▼

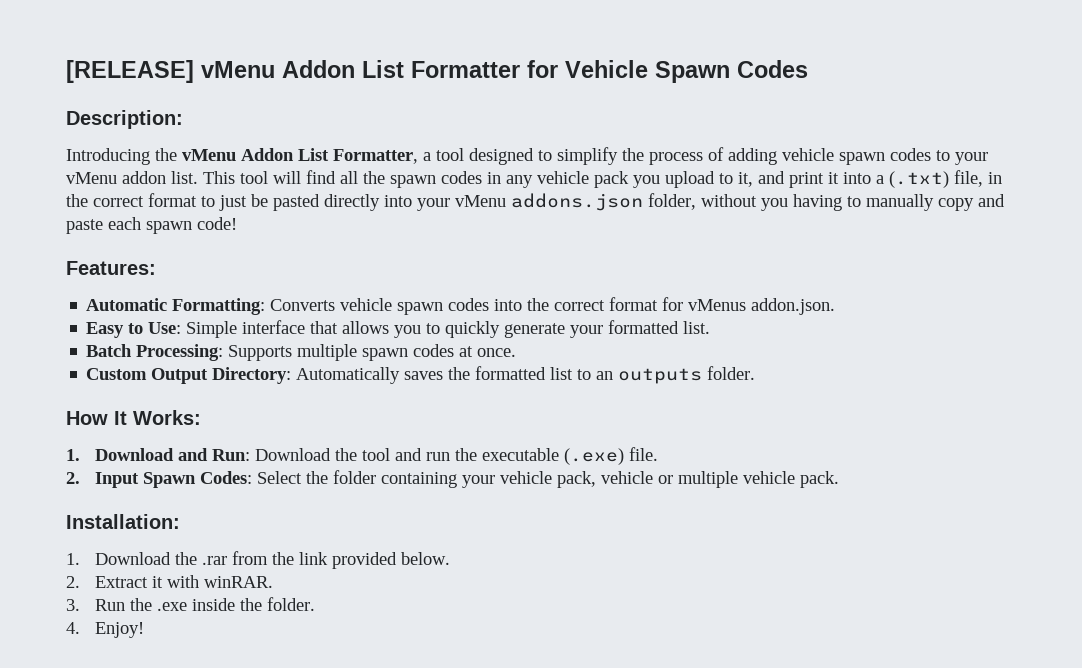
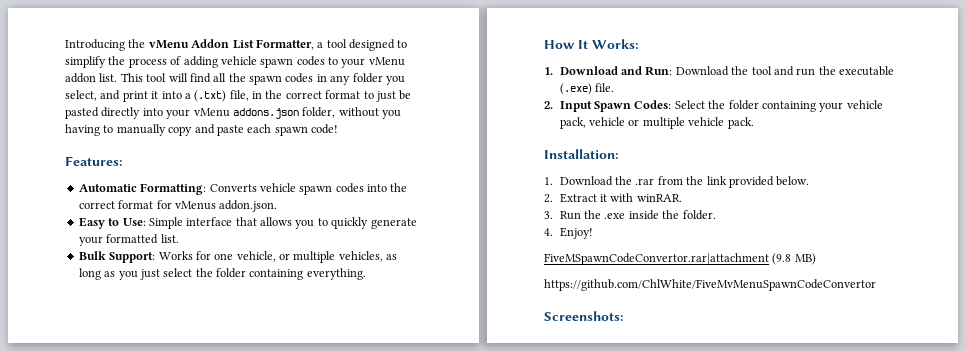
- [RELEASE] vMenu Addon List Formatter for Vehicle Spawn Codes
- Description:
- This tool will find all the spawn codes in any vehicle pack you upload to it, and print it into a (.txt) file, in the correct format to just be pasted directly into your vMenu addons.json folder, without you having to manually copy and paste each spawn code!
+ This tool will find all the spawn codes in any folder you select, and print it into a (.txt) file, in the correct format to just be pasted directly into your vMenu addons.json folder, without you having to manually copy and paste each spawn code!
- Batch Processing: Supports multiple spawn codes at once.
- Custom Output Directory: Automatically saves the formatted list to an outputs folder.
+ Bulk Support: Works for one vehicle, or multiple vehicles, as long as you just select the folder containing everything.
+ FiveMSpawnCodeConvertor.rar|attachment (9.8 MB)
+ https://github.com/ChlWhite/FiveMvMenuSpawnCodeConvertor
+ Screenshots:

▲

What you are asked to do: Set down the entries above again exactly, minus any image.

Task solution:
- [RELEASE] vMenu Addon List Formatter for Vehicle Spawn Codes
- Description:
- This tool will find all the spawn codes in any vehicle pack you upload to it, and print it into a (.txt) file, in the correct format to just be pasted directly into your vMenu addons.json folder, without you having to manually copy and paste each spawn code!
+ This tool will find all the spawn codes in any folder you select, and print it into a (.txt) file, in the correct format to just be pasted directly into your vMenu addons.json folder, without you having to manually copy and paste each spawn code!
- Batch Processing: Supports multiple spawn codes at once.
- Custom Output Directory: Automatically saves the formatted list to an outputs folder.
+ Bulk Support: Works for one vehicle, or multiple vehicles, as long as you just select the folder containing everything.
+ FiveMSpawnCodeConvertor.rar|attachment (9.8 MB)
+ https://github.com/ChlWhite/FiveMvMenuSpawnCodeConvertor
+ Screenshots:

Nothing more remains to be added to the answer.